- Born: Fire Bear July 27, 1904 Fort Peck Indian Reservation, near Oswego, Montana, U.S.
- Died: June 27, 1951 (aged 46) Phillips County, Montana, U.S.
- Citizenship: Assiniboine and Sioux Tribes of the Fort Peck Indian Reservation, United States
- Education: University of Oklahoma Haskell Institute
- Occupations: Painter, illustrator
- Spouse: Nancy Standing
- Children: 1
- Relatives: Wi-jún-jon (great-grandfather)

= William Standing =

Native American painter

William Standing, also known as Fire Bear (July 27, 1904 – June 27, 1951) was an American painter and illustrator. He was Assiniboine, and his work depicted the lives of Native Americans in the Northwestern United States.

==Early life==
Standing was born on July 27, 1904, on the Fort Peck Indian Reservation near Oswego, Montana. He was Assiniboine; his great-grandfather, Wi-jún-jon, was the chief of the Assiniboine tribe. His Assiniboine name, Fire Bear, was the same as his grandfather's.
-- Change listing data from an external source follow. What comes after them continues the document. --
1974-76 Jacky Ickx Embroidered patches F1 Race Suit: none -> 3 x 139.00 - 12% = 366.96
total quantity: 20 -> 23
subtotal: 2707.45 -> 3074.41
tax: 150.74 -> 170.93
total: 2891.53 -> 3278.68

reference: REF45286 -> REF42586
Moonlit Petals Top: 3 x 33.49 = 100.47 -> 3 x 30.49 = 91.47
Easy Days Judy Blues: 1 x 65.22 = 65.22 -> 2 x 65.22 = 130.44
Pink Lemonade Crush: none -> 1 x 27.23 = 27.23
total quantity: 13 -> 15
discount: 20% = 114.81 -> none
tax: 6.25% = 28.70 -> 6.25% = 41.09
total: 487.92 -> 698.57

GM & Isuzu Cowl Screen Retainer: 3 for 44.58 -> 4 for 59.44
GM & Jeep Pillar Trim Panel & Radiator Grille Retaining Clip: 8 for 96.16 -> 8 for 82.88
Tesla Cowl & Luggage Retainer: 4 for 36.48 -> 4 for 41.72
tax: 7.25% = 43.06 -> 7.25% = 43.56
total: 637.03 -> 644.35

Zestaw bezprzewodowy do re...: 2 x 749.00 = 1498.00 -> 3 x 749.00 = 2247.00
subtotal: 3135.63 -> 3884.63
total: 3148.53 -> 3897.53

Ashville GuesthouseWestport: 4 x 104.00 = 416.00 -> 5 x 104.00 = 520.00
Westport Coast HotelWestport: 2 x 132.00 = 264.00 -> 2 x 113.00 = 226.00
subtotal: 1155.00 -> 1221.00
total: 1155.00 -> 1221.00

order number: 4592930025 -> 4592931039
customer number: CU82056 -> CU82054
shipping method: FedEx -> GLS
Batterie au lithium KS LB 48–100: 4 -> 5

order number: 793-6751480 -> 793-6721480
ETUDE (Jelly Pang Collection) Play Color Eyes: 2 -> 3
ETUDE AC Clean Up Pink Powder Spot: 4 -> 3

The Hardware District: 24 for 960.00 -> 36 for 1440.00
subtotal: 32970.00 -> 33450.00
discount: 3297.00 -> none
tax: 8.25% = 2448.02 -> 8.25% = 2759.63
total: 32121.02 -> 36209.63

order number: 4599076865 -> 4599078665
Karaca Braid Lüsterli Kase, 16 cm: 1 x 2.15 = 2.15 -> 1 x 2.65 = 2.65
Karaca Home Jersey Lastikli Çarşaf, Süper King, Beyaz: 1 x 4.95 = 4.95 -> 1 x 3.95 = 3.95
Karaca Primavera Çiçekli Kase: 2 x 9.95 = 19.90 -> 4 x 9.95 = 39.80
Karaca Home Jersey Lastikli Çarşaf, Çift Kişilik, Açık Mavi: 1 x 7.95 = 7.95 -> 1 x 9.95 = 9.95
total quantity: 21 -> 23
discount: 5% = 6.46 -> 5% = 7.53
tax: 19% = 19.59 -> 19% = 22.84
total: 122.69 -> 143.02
Standing was educated on the Fort Peck Indian Reservation until he went to a boarding school run by Presbyterian missionaries in Wolf Point, Montana. He attended the University of Oklahoma thanks to Oscar Jacobson, and he graduated from Haskell Institute in 1924.

==Career==
Standing began his career as an interior designer in Kansas. He moved back to Montana to become a painter, and he used pens, inks and oil to create his artwork. His paintings and postcard illustrations depicted the American West, especially the lives of Native Americans in the Northwestern United States.

Standing did many portraits of his grandfather and his great-grandfather. He also did a portrait of Charles Curtis, the 31st Vice President of the United States. He illustrated the book Land of Naboka in 1942.

His artwork was exhibited at the Arts Club of Washington as well as in Paris, France. According to his obituary in the Great Falls Tribune, he became "one of Montana's best known contemporary artists."

==Personal life, death and legacy==
Standing had a child with his wife Nancy. They resided in Poplar, Montana.

Standing died in a car accident near Zortman in Phillips County on June 27, 1951, and his body was taken to Malta. He was 46. Some of his work is in the permanent collections of the Hockaday Museum of Art in Kalispell and the University of Montana's Montana Museum of Art & Culture in Missoula.